*Task to carry out*
Leave the pictures out, and repeat exactly each line from the one that holds "Mean | CHFJPY: 97.74 -> 97.70" through the final line of the entries below.

*Image comparison data*
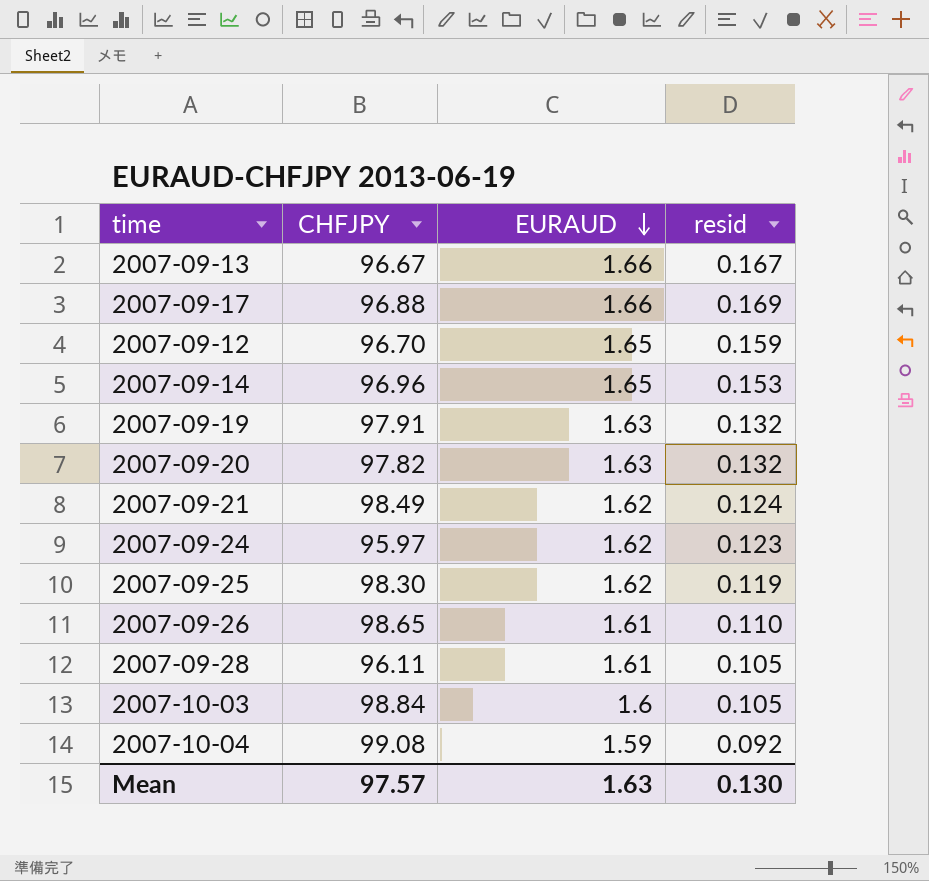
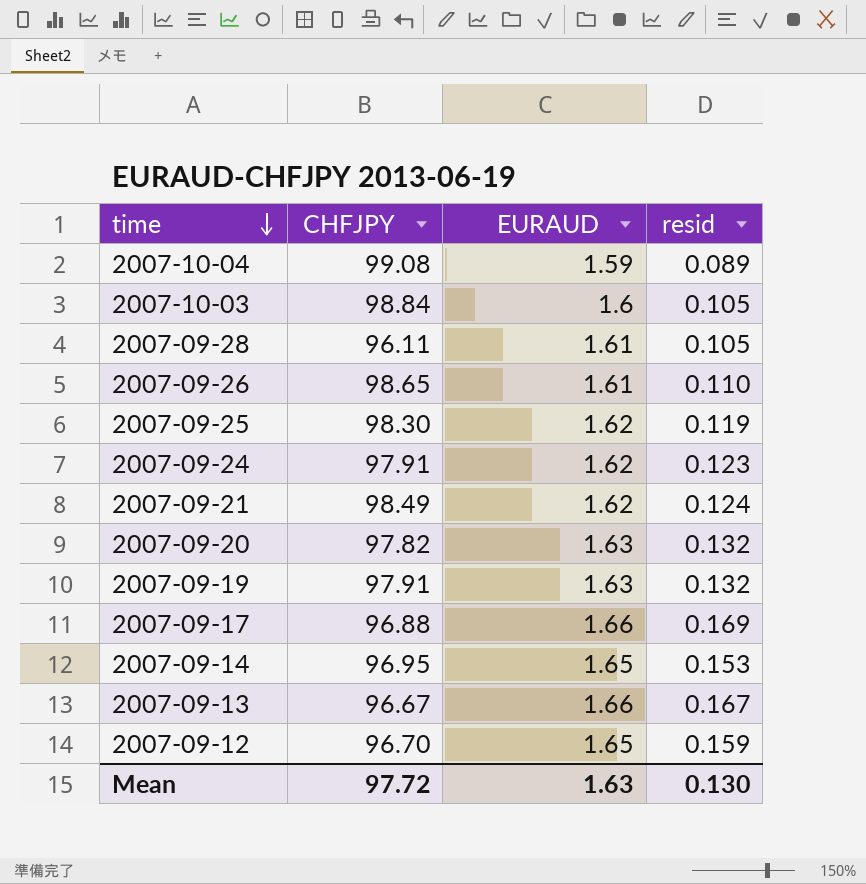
row order: EURAUD descending -> time descending
2007-10-04 | resid: 0.092 -> 0.089
2007-09-24 | CHFJPY: 95.97 -> 97.91
2007-09-14 | CHFJPY: 96.96 -> 96.95
Mean | CHFJPY: 97.57 -> 97.72

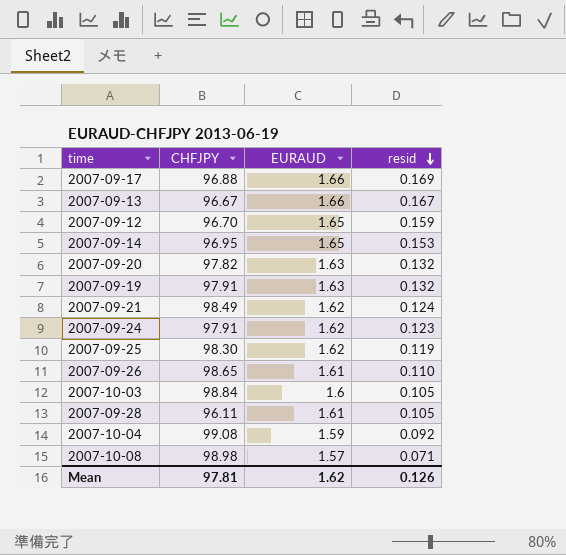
row order: time descending -> resid descending
2007-10-04 | resid: 0.089 -> 0.092
row 2007-10-08: none -> 98.98 | 1.57 | 0.071
Mean | CHFJPY: 97.72 -> 97.81
Mean | EURAUD: 1.63 -> 1.62
Mean | resid: 0.130 -> 0.126

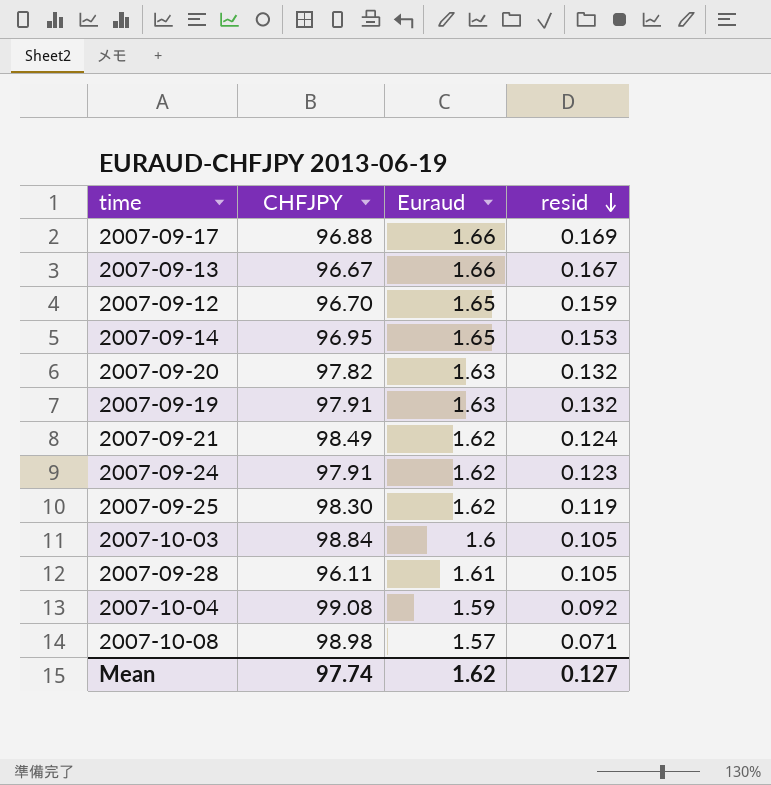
column name: EURAUD -> Euraud
row 2007-09-26: 98.65 | 1.61 | 0.110 -> none
Mean | CHFJPY: 97.81 -> 97.74
Mean | resid: 0.126 -> 0.127

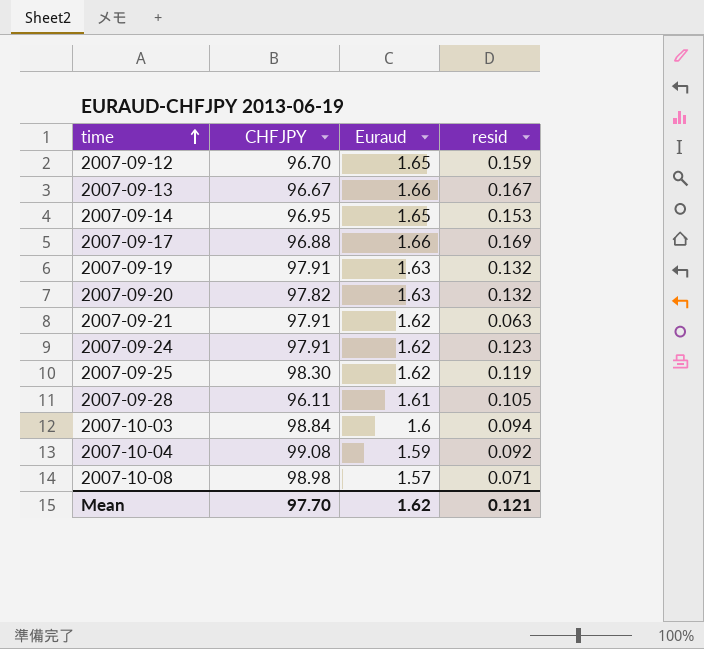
row order: resid descending -> time ascending
2007-09-21 | CHFJPY: 98.49 -> 97.91
2007-09-21 | resid: 0.124 -> 0.063
2007-10-03 | resid: 0.105 -> 0.094
Mean | CHFJPY: 97.74 -> 97.70
Mean | resid: 0.127 -> 0.121

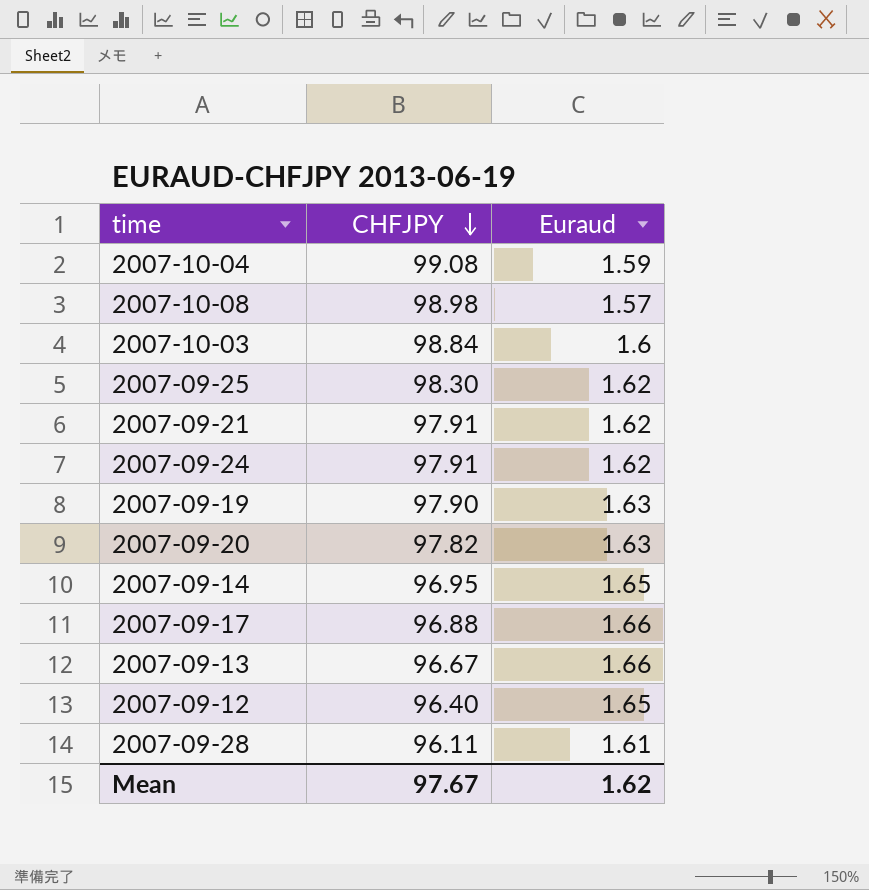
row order: time ascending -> CHFJPY descending
column resid | position: 4 -> none
2007-09-19 | CHFJPY: 97.91 -> 97.90
2007-09-12 | CHFJPY: 96.70 -> 96.40
Mean | CHFJPY: 97.70 -> 97.67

*Task response*
Mean | CHFJPY: 97.74 -> 97.70
Mean | resid: 0.127 -> 0.121

row order: time ascending -> CHFJPY descending
column resid | position: 4 -> none
2007-09-19 | CHFJPY: 97.91 -> 97.90
2007-09-12 | CHFJPY: 96.70 -> 96.40
Mean | CHFJPY: 97.70 -> 97.67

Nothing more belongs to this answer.